Pour lui, aussi

Voici deux ans, alors qu'ouvrait dans le lycée professionnel que je dirigeais la filière de CAP électricien, nous avions organisé comme cela se fait souvent des entretiens avec les élèves une quinzaine de jours après la rentrée. Un échange guidé d'une dizaine de minutes pour faire mieux connaissance, prendre la somme des pouls de la classe et repérer des situations à prendre rapidement en charge. J'ai accueilli D. autour d'un établi où traînaient les outils du cours, au milieu de câbles et de boîtiers de dérivation. Il manipulait pour s'occuper les mains un peigne à dénuder. Un grand black élancé, cheveux tressés plaqués sur le crâne, un sourire ravageur aux lèvres. Je savais de son dossier qu'il était un mineur isolé, arrivé en France depuis quelques mois et en situation encore irrégulière. — Qu'est-ce qui vous plaît le plus, de ce que vous vivez au lycée depuis la rentrée ? Quand est arrivée cette dernière question, il a posé le peigne et réfléchi avant de répondre. Avec une candeur déroutante qui m'a serré le cœur, il m'a dit d'un ton simple : — D'être avec des gens dont je ne dois pas avoir peur.

On a appris plus tard, à la faveur d'autres discussions, que D. était parti de chez lui à onze ans, seul, orphelin de mère déjà et de père bientôt. Il avait traversé la Méditerranée pour arriver en Grèce, puis en Albanie, puis en Italie, puis en Autriche, puis en Allemagne, puis en France, ballotté par des adultes qu'il ne connaissait pas. Des deux ans qu'il a passés chez nous, il est toujours resté mutique sur ce qu'il a vécu durant ces quatre années d'errance migratoire. Mais il nous a toujours remerciés de tout et sa force vitale, irradiante, a porté tout le groupe.

J'ai croisé D. à Saint-Étienne cette après-midi. Il est électricien dans une boîte sérieuse, il aime ce qu'il fait. Il revenait de la Préfecture avec en poche un récépissé prometteur. Il m'a dit merci, une fois encore. Je lui ai dit que tout cela était le fruit de sa propre volonté et de celle de ses professeurs, et plus largement de tous ceux qui lui ont tendu une main qu'il a bien voulu prendre. Il a souri. Et du même ton simple que deux ans plus tôt, il m'a dit : “Oui, et grâce à vous tous, moi aussi je peux tendre la main.”

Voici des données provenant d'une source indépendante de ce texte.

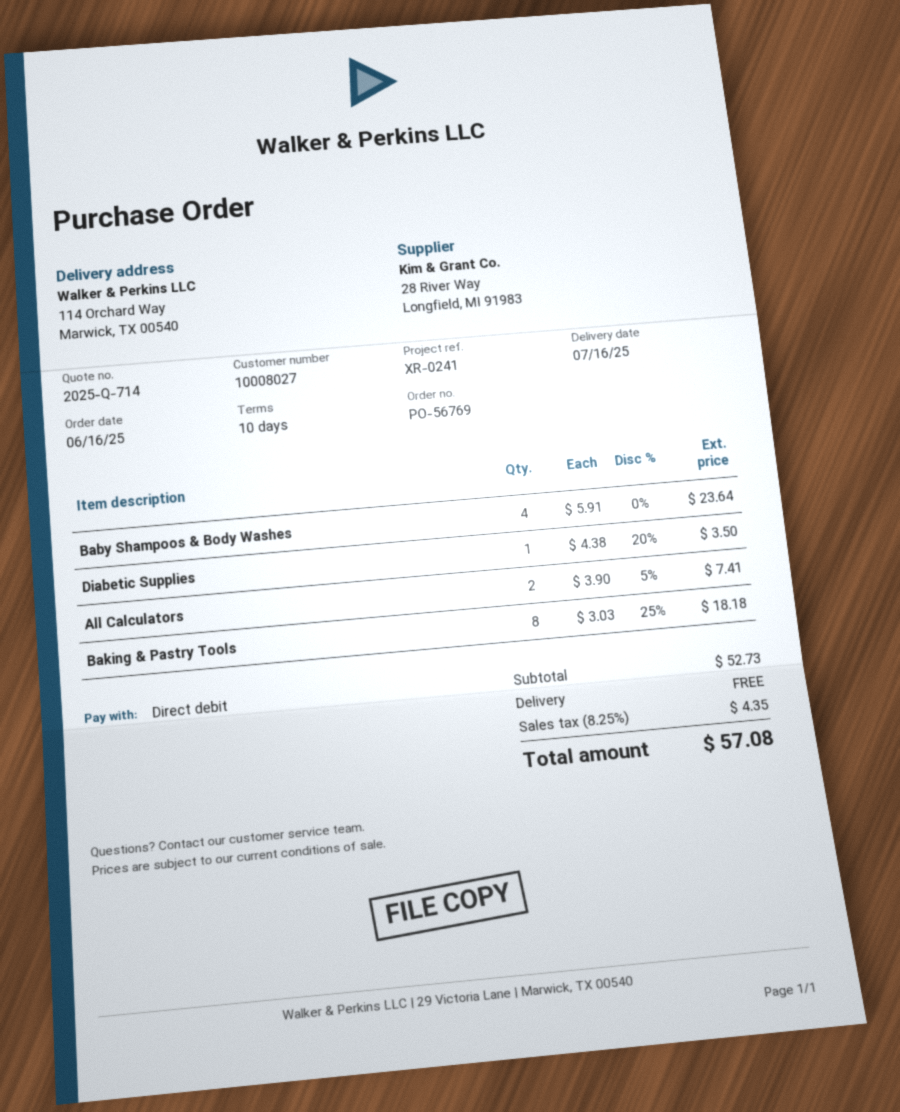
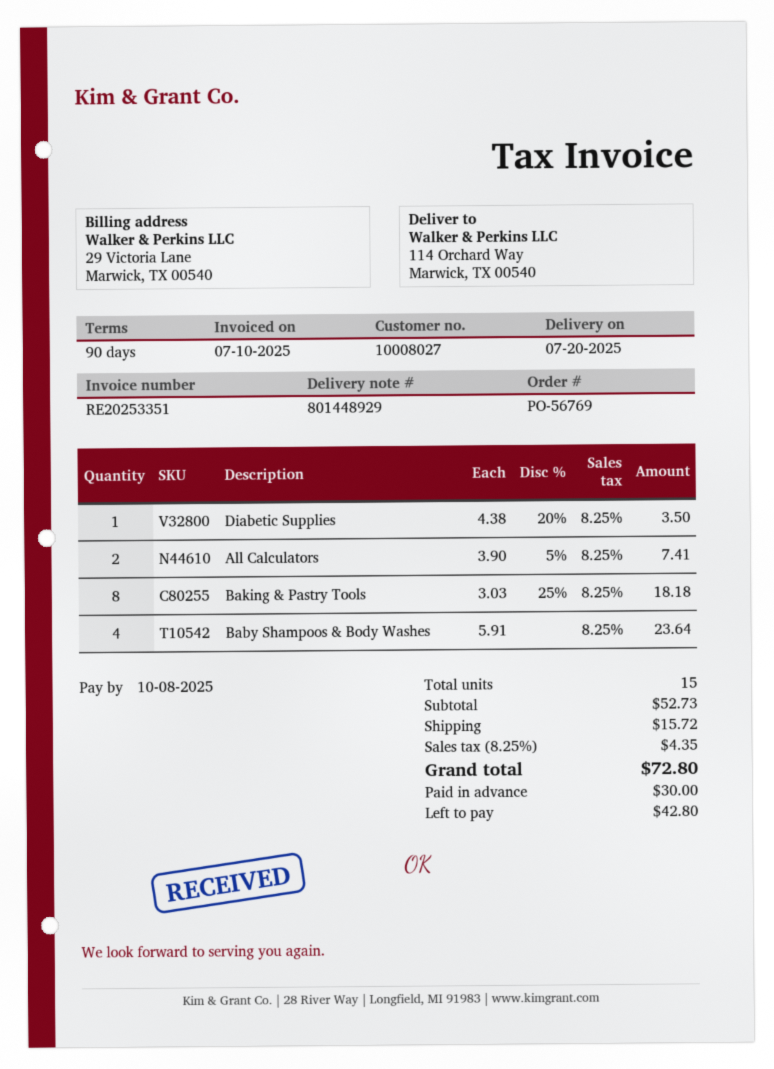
delivery date: 2025-07-16 -> 2025-07-20
payment terms: 10 days -> 90 days
shipping: 0.00 -> 15.72
total: 57.08 -> 72.80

Je pense souvent à lui quand il s'agit de se rappeler que nos vulnérabilités font partie intégrante de notre identité ; qu'elles nous façonnent et peuvent devenir des moteurs pour savoir vivre au milieu des autres. Qu'elles nous offrent sans doute un regard un tout petit peu différent, celui qui nous fait dire qu'au bout du compte, on ne sait jamais, jamais ce que traversent ceux qui nous entourent, quels sont les combats qu'ils mènent et les épreuves qu'ils surmontent. Avoir juste cela en tête, au moins cela, c'est ce qui peut nous rendre meilleurs.